Francis Colesborough pushed his chair a little farther back from the desk at which he had been writing. He had a letter in his hand, a letter which he had no more than begun to write. The last line was incomplete. He had the air of a man who has been disturbed, yet he himself could not have said what it was that had disturbed him. He stayed like that, listening, and heard a sound so faint that only a sense keyed to an unnatural tension would have caught it. It came to him as the sound of metal against metal, and immediately he remembered the window which had been unlatched two nights ago. He thought that someone had unlatched a window now. He threw the letter down upon the blotting-pad and went to the nearest window. With the curtains dropped behind him he looked out along the terrace and saw a bright rectangle aslant upon the flags. There was a light in the Parlour, and the curtains had been drawn back. The bright rectangle moved, the glass door swung. He had looked a half second too late to see who had opened it and come down the steps, but there was a shadow that slipped along the dark terrace and was gone. An open window two nights ago in town, and tonight an open door-and Sylvia slipping out-Sylvia-
He turned back into the room, pulled open a drawer, took out a small Browning pistol, and was back at the window, opening it before a tenth of a minute had gone by. He ran down the terrace steps and out on to the lawn. He was quicker than Sylvia and as silent. She did not know that he was no more than a dozen yards behind her as she groped her way into the black mouth of the yew alley. He halted there, and heard her going away from him between the over-arching yews. A twig broke now and then. He heard her catch her breath. The sounds receded.

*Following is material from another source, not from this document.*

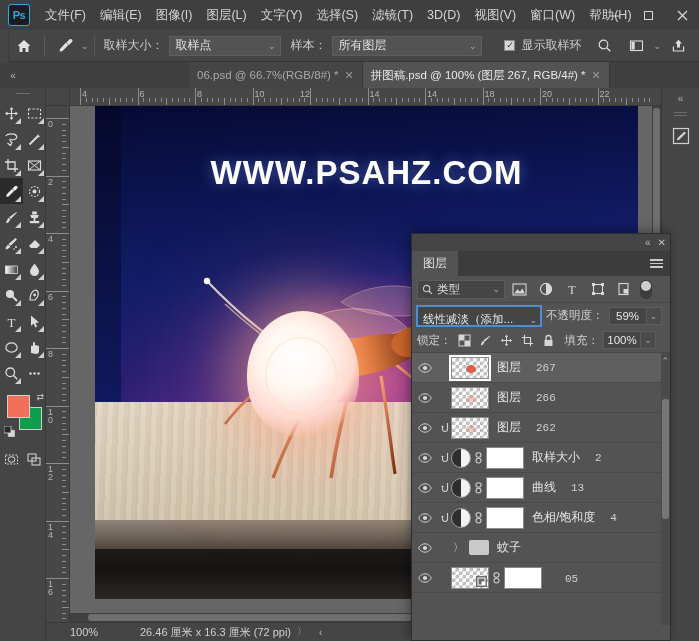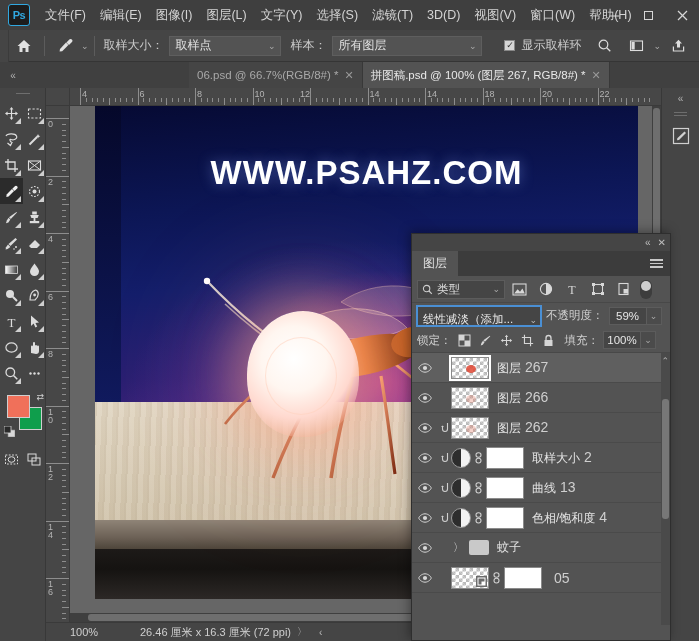"拼图稿.psd @ 100% (图层 267," span { text: RGB/8 -> RGB/4 }
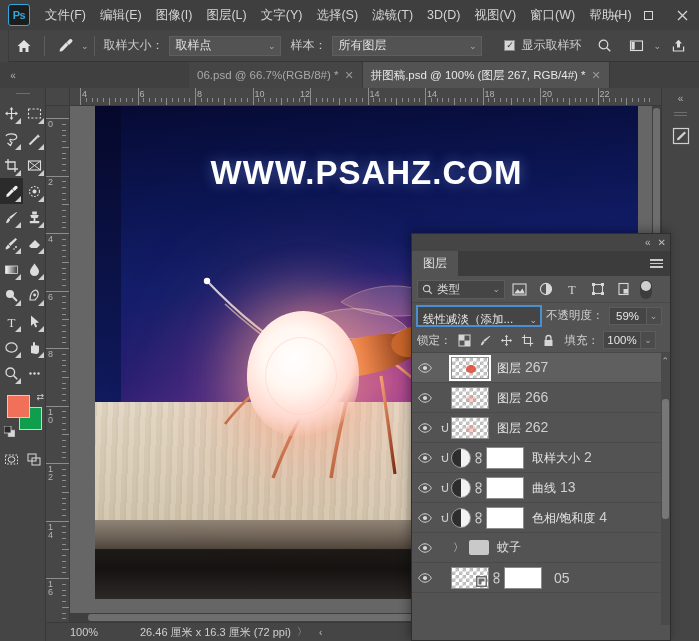"267" .lrow-name .num { font-family: none -> Liberation Mono, monospace; font-size: 14px -> 11px; padding-left: 4px -> 15px }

He swung about and ran along the path which lay between the rose garden and the lawn. The path went straight to the end of the lawn, turned, and went straight again to skirt the yew hedge on the farther side and come out upon a stretch of level sward. Francis Colesborough came running by this way. He had no light, and needed none. These were paths he had trodden for nearly forty years. He had played at hide-and-seek about the old yew walk when he was a child of five. His foot knew every step and had no need for the guiding eye. He checked at the edge of the sward and moved out upon its soft-foot and intent.